Um diesen Menschen gerecht zu werden, braucht es Einfühlungsvermögen und Geduld. Und es braucht Zeit, denn die Pflege ist sehr aufwändig. «Hier im REHAB bin ich täglich für drei bis vier Patient*innen verantwortlich. Es ist anders als in einem Akutspital, wo man fast wie am Fliessband arbeitet», sagt die Diplomierte Pflegefachfrau Irene Vicze.

Deshalb ist es auch möglich, sich für ein Gespräch mit einem Patienten Zeit zu nehmen und ihm die Fortschritte aufzuzeigen, wenn er zwischenzeitlich den Mut verliert. Oder es liegt drin, sich einen Moment mit den Kolleg*innen auszutauschen, wie die Therapie einer Patientin verbessert werden könnte.

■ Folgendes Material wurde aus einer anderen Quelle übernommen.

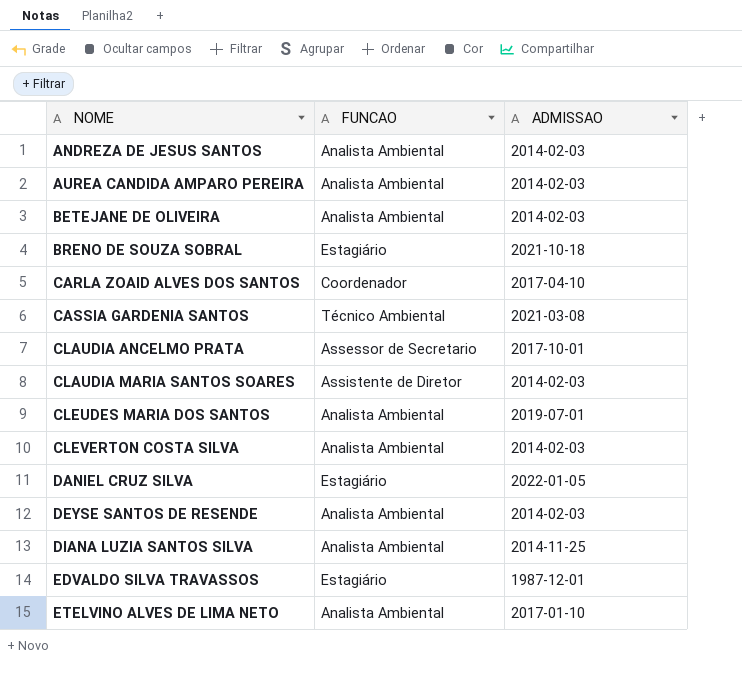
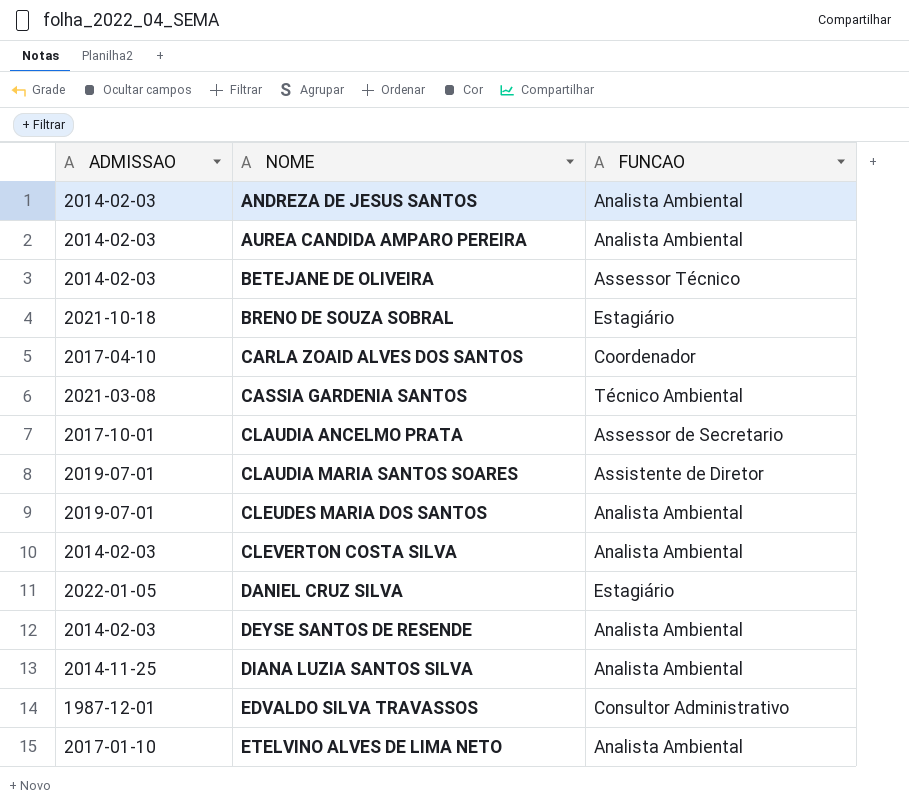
column ADMISSAO | position: 3 -> 1
BETEJANE DE OLIVEIRA | FUNCAO: Analista Ambiental -> Assessor Técnico
CLAUDIA MARIA SANTOS SOARES | ADMISSAO: 2014-02-03 -> 2019-07-01
EDVALDO SILVA TRAVASSOS | FUNCAO: Estagiário -> Consultor Administrativo

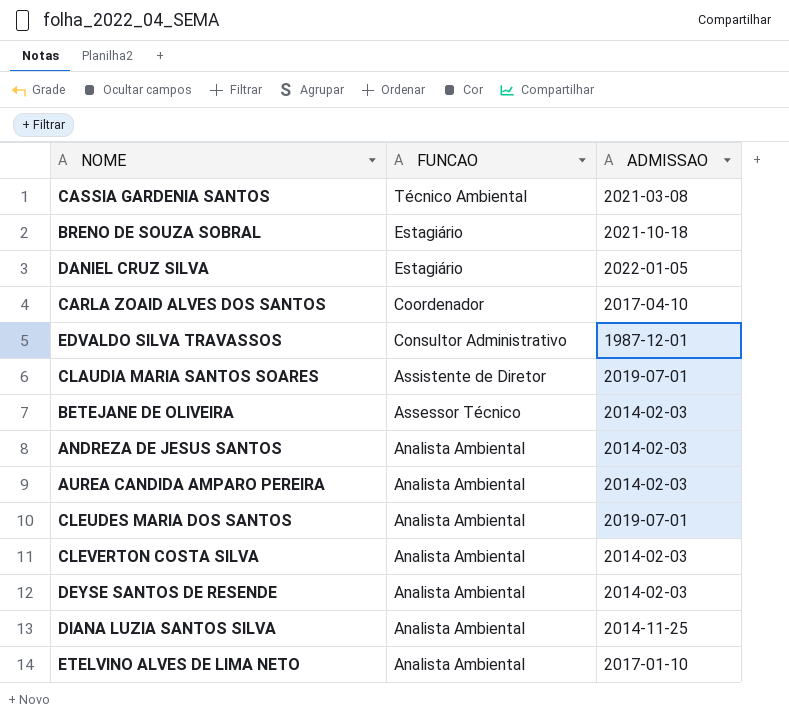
row order: NOME ascending -> FUNCAO descending
column ADMISSAO | position: 1 -> 3
row CLAUDIA ANCELMO PRATA: 2017-10-01 | Assessor de Secretario -> none

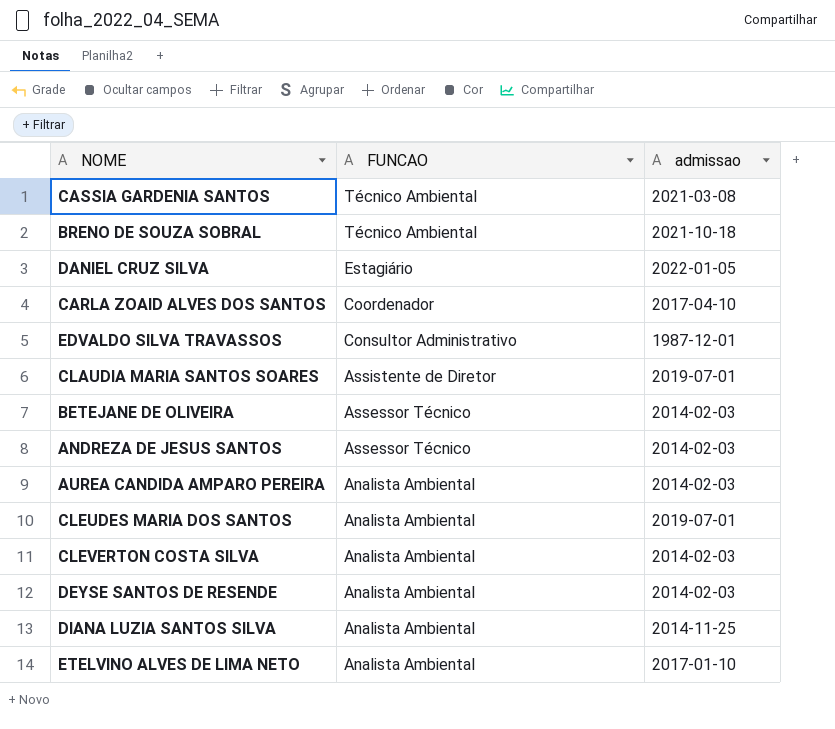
column name: ADMISSAO -> admissao
BRENO DE SOUZA SOBRAL | FUNCAO: Estagiário -> Técnico Ambiental
ANDREZA DE JESUS SANTOS | FUNCAO: Analista Ambiental -> Assessor Técnico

Dass stets mehrere Personen über den Zustand eines Patienten Bescheid wissen, liegt an der interprofessionellen Zusammenarbeit, die im REHAB gepflegt wird. Es sind Ärzt*innen, Therapeut*innen wie auch Pflegefachpersonen, die den Patienten täglich sehen, ihn pflegen, mit ihm trainieren oder die nächsten Schritte festlegen. Und es wissen stets alle Pflegefachpersonen auf der Abteilung über die 17 Patient*innen Bescheid, da sie alle Patient*innen abwechselnd betreuen.

Die Fortschritte im Blick

Als Fachverantwortliche ist Irene Vicze auf Station 4 dafür zuständig, gemeinsam mit den Pflegefachpersonen die Fortschritte der Patient*innen im Blick zu haben. Alle drei Wochen wird mit diesen ein Ziel definiert - etwa, sich selbst vom Bett in den Rollstuhl zu bewegen oder selbständig die Blase entleeren zu können. «Ich unterstütze die Pflegenden bei der Umsetzung dieser Ziele und berate sie, wenn sie irgendwo anstehen.»

Auf Station 4 sind aber nicht nur Patient*innen, die zum ersten Mal im REHAB sind und alles neu lernen müssen. Viele sind auch wiederkehrende Patient*innen, die zum Beispiel ihr Gangbild verbessern wollen oder die wegen Schmerzen herkommen.

Bei querschnittgelähmten Menschen sind gerade Überbelastungen der Schultern und Hände nicht selten. Viele wiederkehrende Patient*innen leiden auch unter Dekubitus - unter Druckstellen, die zu schwer heilenden Wunden führen. «Das ist ein riesiges Thema bei Querschnittgelähmten», sagt Irene Vicze. «Sie spüren ja nicht, wenn eine Stelle zu lange oder zu stark belastet wird.»

Weiterbildung zur Wundexpertin

Um in diesen Fällen so kompetent wie möglich handeln zu können, hat sich Irene Vicze zur Wundexpertin ausbilden lassen. Während zehn Monaten hat sie innerhalb ihres 80 Prozent-Pensums eine Weiterbildung absolviert und gut 600 Stunden an Eigenstudium investiert. «Ich habe nur noch zwischen den Ordnern gelebt», sagt Irene Vicze.

Rückblickend kann sie darüber schmunzeln, doch es sei eine sehr strenge Zeit gewesen. Nebst der Betreuung ihrer zwei Kinder sei keine Zeit mehr für Hobbys geblieben. Jetzt ist dieser Meilenstein geschafft und sie hat enorm profitiert. «Jetzt habe ich einen ganz anderen Hintergrund. Ich weiss zum Beispiel über die Wundentstehung Bescheid, über das Material, das zur Verfügung steht und was in welchem Fall am besten hilft.»

Trotzdem nimmt sie regelmässig Rücksprache mit dem Wundteam im REHAB - der Weg dorthin ist nicht weit. «Das Haus ist überschaubar und wir kennen uns alle. Es genügt ein Anruf oder eine kurze Absprache, wenn wir uns auf dem Gang begegnen.» Dieser persönliche, unbürokratische Kontakt und die kurzen Wege sind mit ein Grund, weshalb Irene Vicze seit 15 Jahren im REHAB arbeitet. «Wir sind ein familiäres Team – keine Fabrik.” Zum Glück.